Vladimir Sarić wrote this on September 21, 2011

Book review: Clean Code

I read Uncle Bob’s Clean Code a while back but didn’t want to write about it until I could see what kind of impact it made on my coding and development thinking in general. Now, a few months and a project later, I am positive that Clean Code is a must-read for every develeper. And I realy do mean every developer.

If you are not a Java developer and skim through the book, you might get intimidated by the code you find. But don’t worry, the code is really not too difficult to understand and the explanations are great. There are, of course some chapters which could use a bit less code and a are bit boring, but think of that as a necessary evil. Being a Ruby developer with hardly any Java experience, I didn’t really enjoy reading all the Java code, but I fully understand why Java was used.

My favorite chapters are the first 5, that is the chapters on: clean code in general, naming, functions, comments and formatting. These might be simple topics, and usually they are ignored.
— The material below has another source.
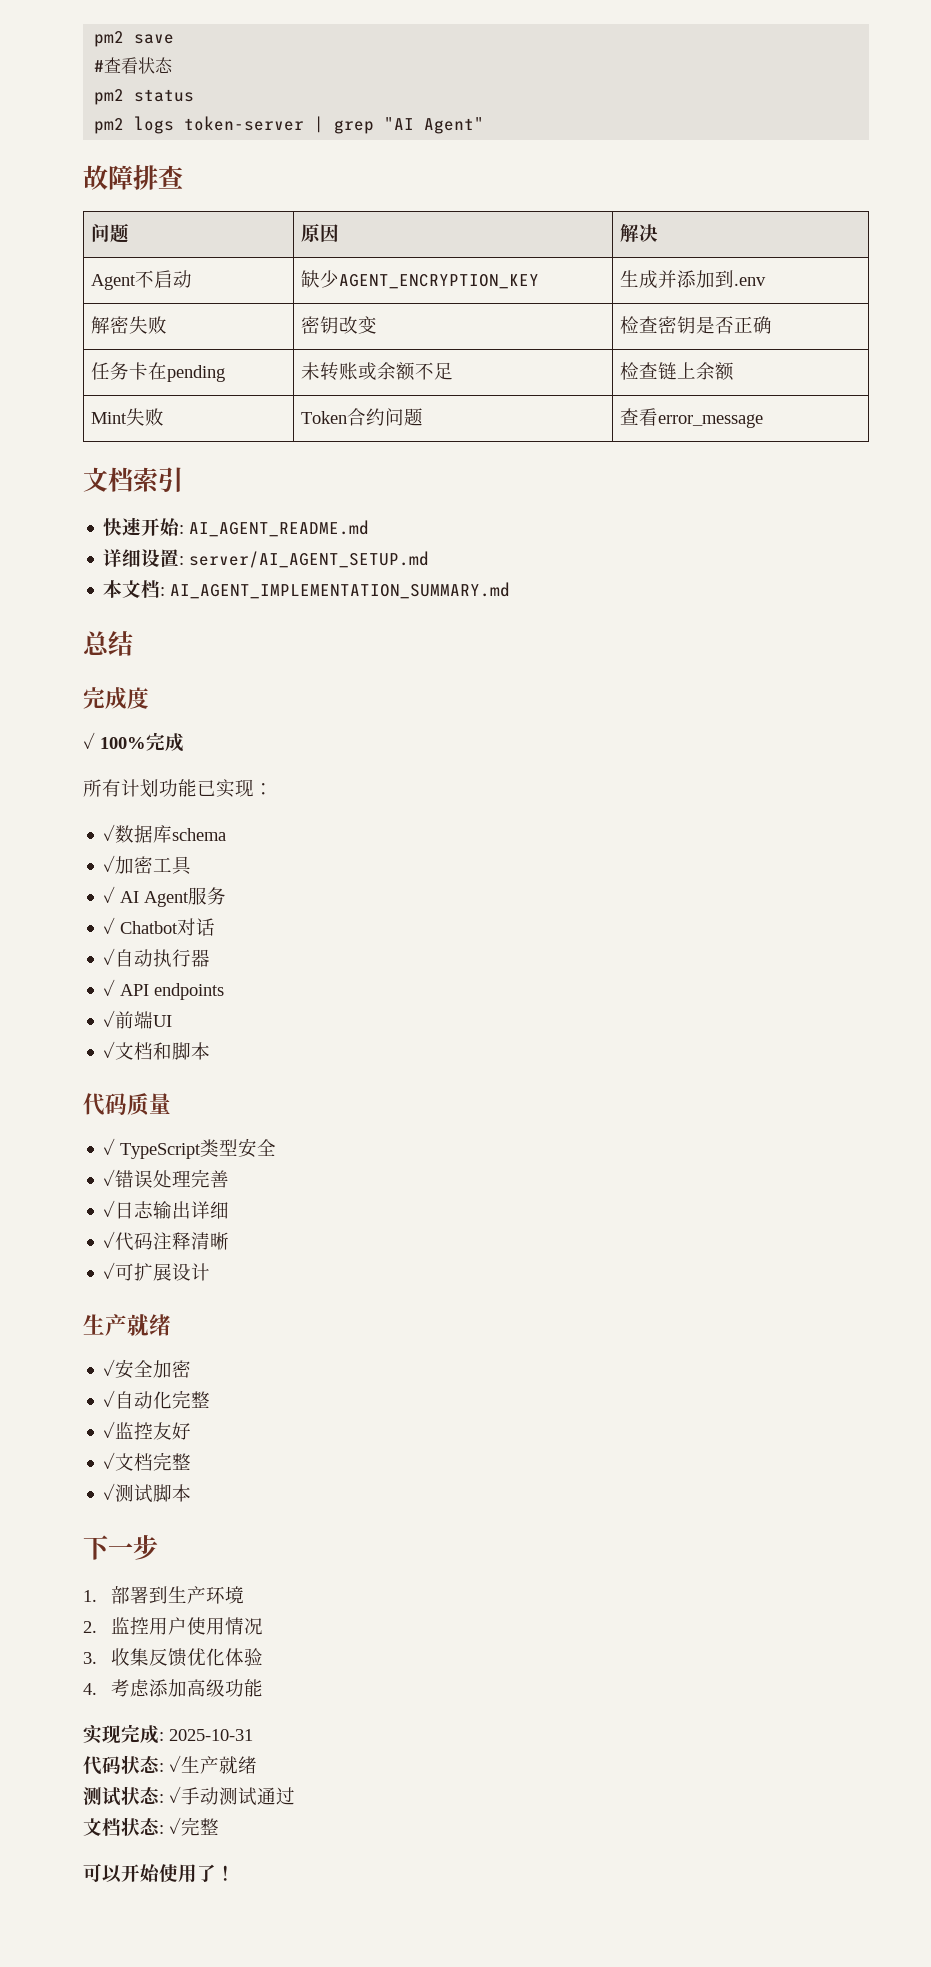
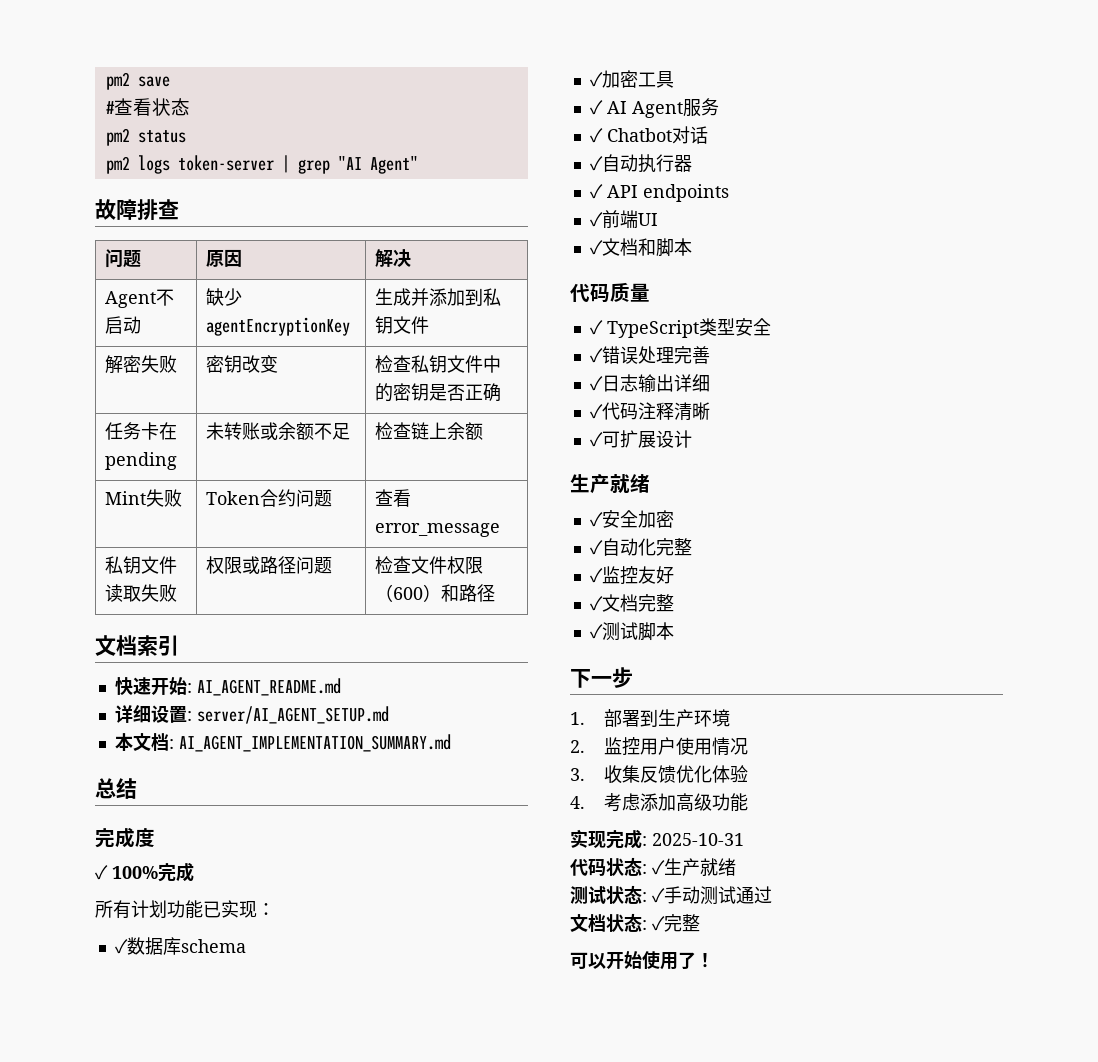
- Agent不启动 | 缺少AGENT_ENCRYPTION_KEY | 生成并添加到.env
+ Agent不启动 | 缺少agentEncryptionKey | 生成并添加到私钥文件
- 解密失败 | 密钥改变 | 检查密钥是否正确
+ 解密失败 | 密钥改变 | 检查私钥文件中的密钥是否正确
+ 私钥文件读取失败 | 权限或路径问题 | 检查文件权限（600）和路径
However, it’s amazing how much indentation and vertical spacing make your code more readable, not just for another developer, but also for yourself when extending your code or refactoring.

The thing I also really loved was the inclusion of Test Driven Development and constatation that the tests are first-class citizens of your code and with that they should also be “cleanly coded”. This is best seen in the following sentence from the book:

“If you let the tests rot, then your code will rot too. Keep your tests clean.”

The hardest chapter for me to understand and read was, by far, chapter 11 on systems. But this must be due to my lack of Java and system developement experience.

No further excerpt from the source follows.